**YOUR ASSIGNMENT:**
Below are some records; output exactly the lines from the line with "[43,280,310,300] Contact me" to the line with "(517, 290) none", both ends kept, and nothing more.

**EXCERPTED DATA:**
▽
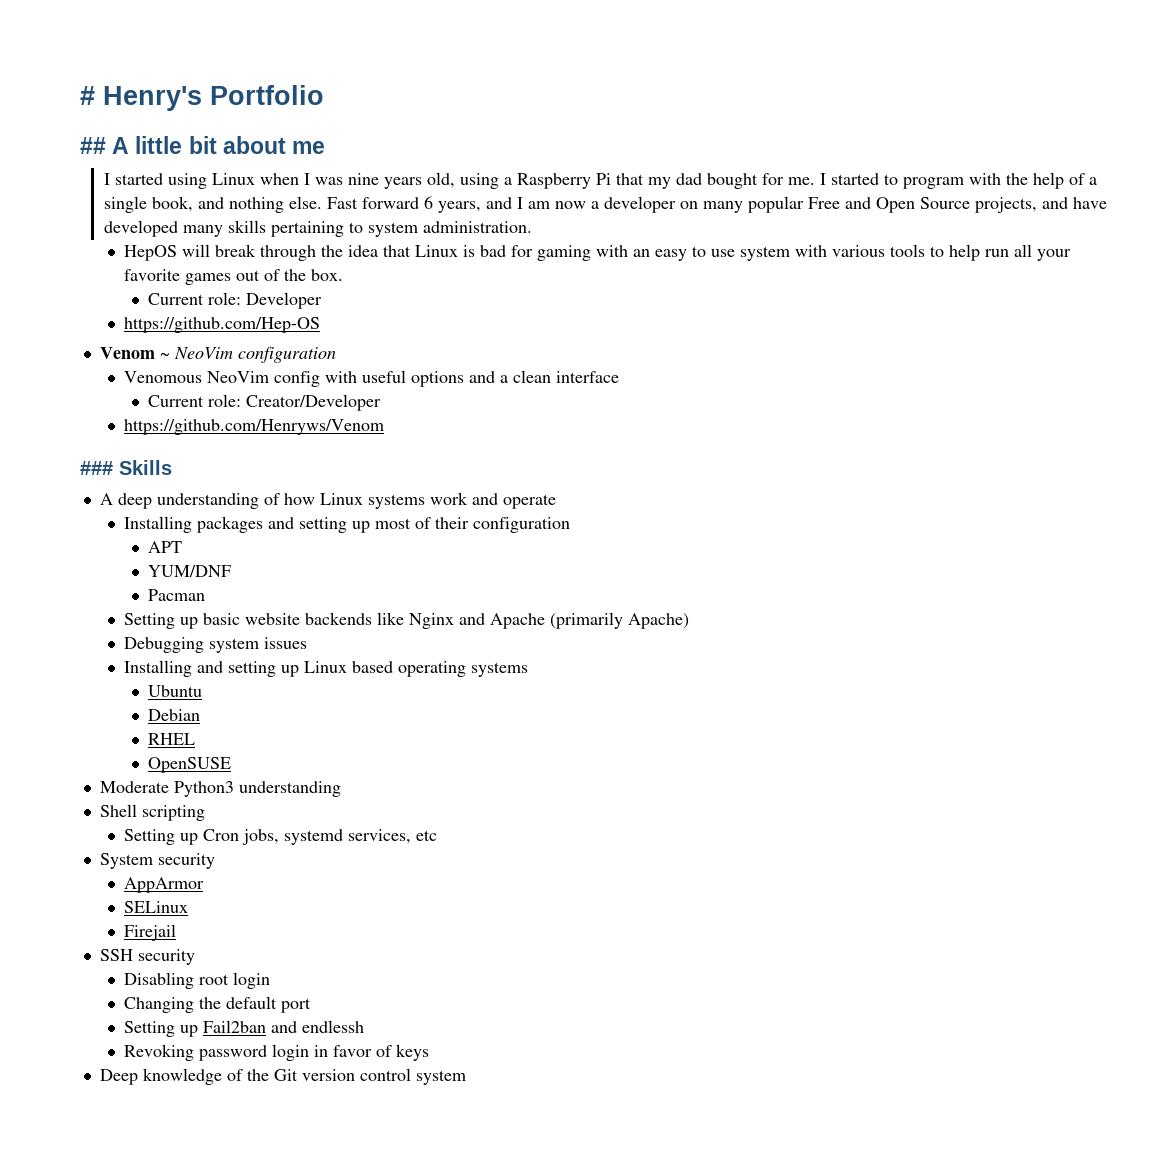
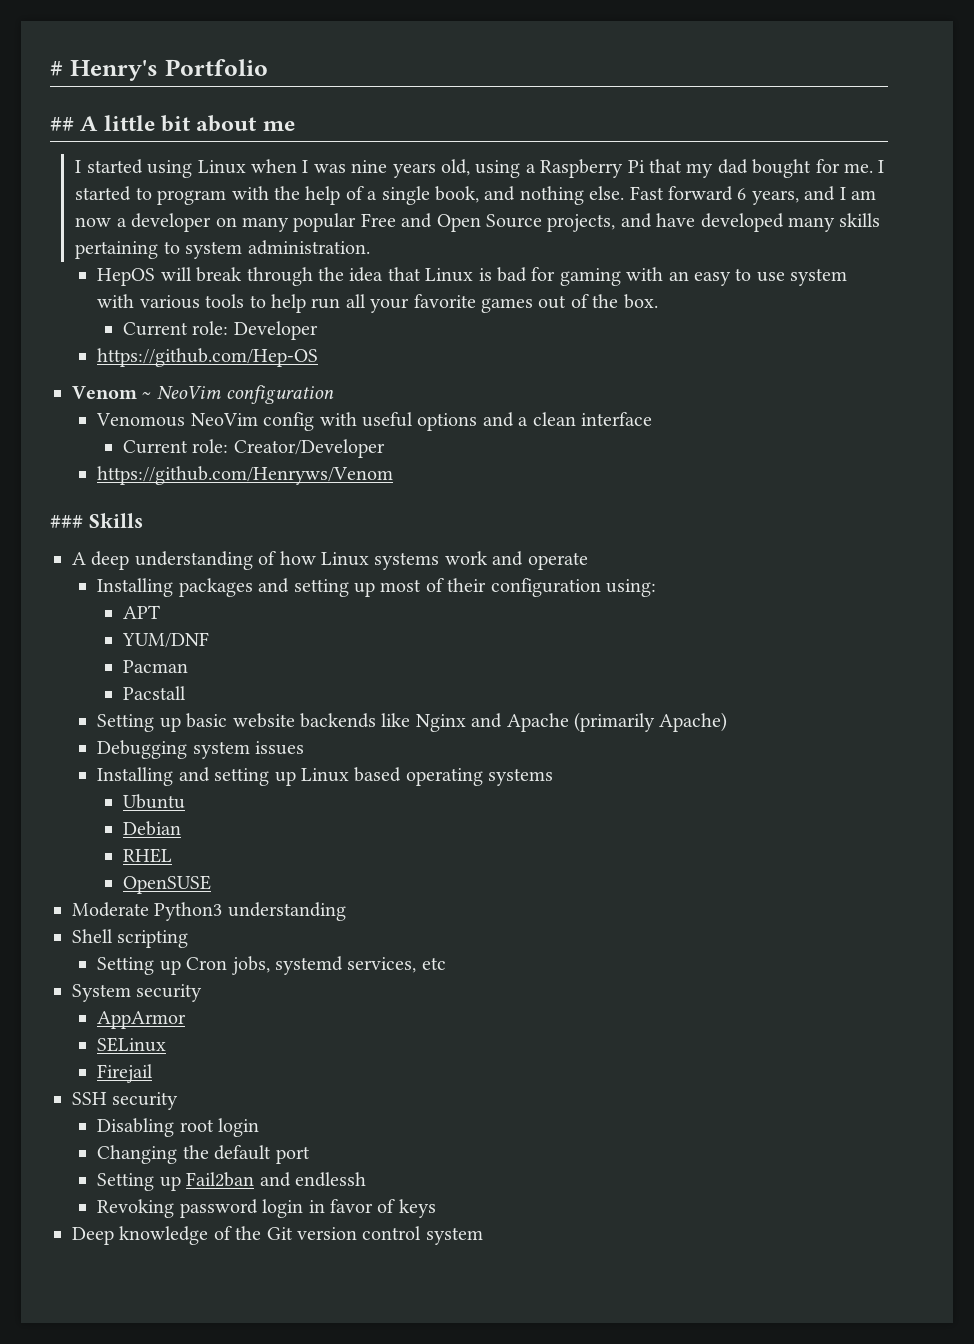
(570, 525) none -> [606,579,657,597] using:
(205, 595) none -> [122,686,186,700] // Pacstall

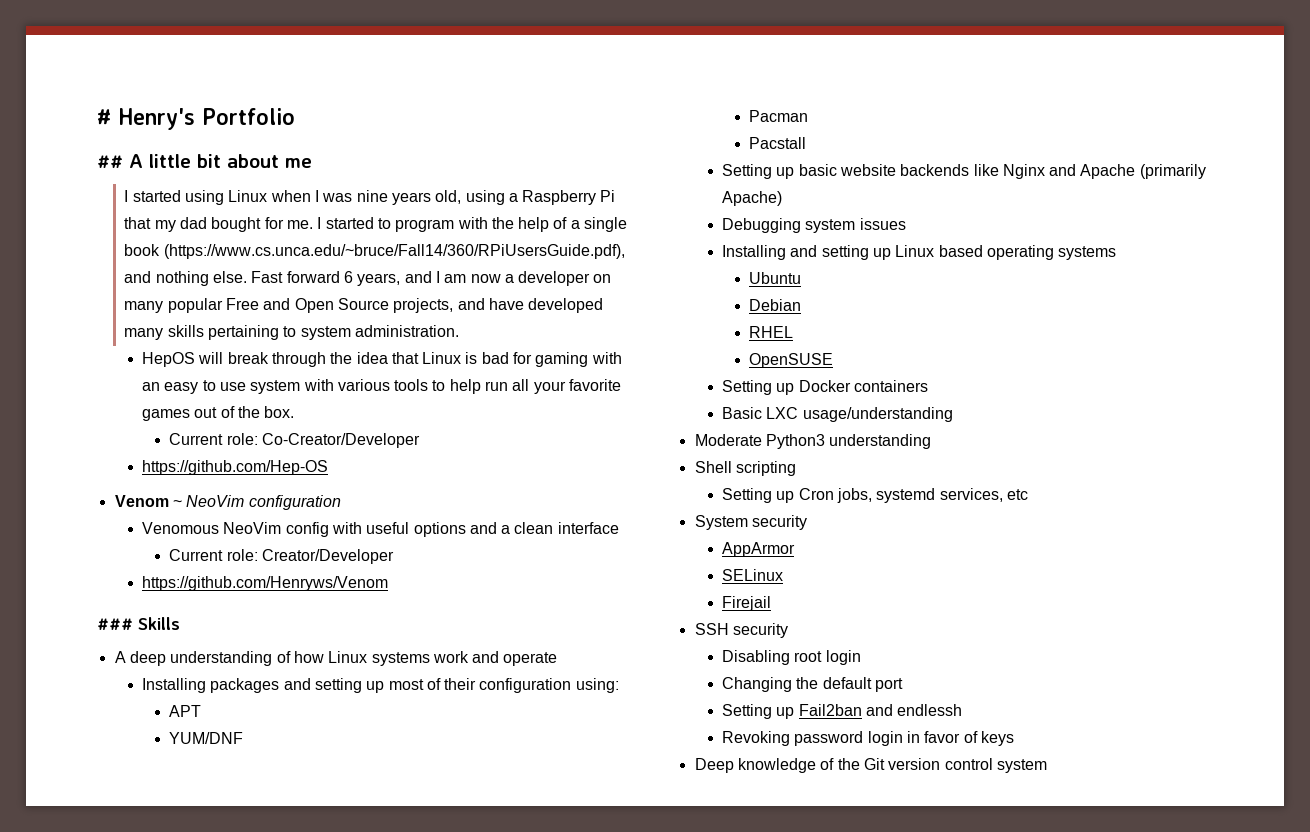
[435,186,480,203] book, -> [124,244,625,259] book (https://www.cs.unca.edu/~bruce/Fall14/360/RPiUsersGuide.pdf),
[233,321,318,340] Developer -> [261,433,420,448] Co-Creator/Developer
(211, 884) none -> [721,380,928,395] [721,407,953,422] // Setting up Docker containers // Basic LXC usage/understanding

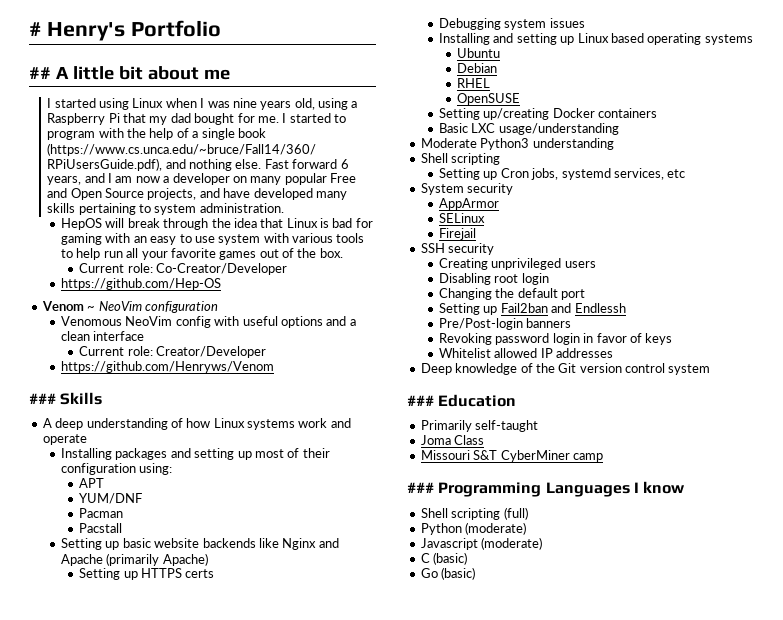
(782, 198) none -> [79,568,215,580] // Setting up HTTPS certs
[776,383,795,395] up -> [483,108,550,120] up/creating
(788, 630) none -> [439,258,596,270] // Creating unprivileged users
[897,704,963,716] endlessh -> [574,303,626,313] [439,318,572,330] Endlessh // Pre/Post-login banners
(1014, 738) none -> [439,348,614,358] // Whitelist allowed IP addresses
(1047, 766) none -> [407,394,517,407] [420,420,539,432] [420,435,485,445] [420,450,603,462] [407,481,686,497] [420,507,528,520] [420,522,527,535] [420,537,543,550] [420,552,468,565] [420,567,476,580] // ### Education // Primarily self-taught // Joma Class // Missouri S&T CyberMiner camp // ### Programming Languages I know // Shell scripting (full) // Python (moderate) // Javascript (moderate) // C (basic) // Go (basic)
△
▽
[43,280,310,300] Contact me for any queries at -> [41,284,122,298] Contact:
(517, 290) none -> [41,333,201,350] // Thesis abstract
△
**RESULT:**
[43,280,310,300] Contact me for any queries at -> [41,284,122,298] Contact:
(517, 290) none -> [41,333,201,350] // Thesis abstract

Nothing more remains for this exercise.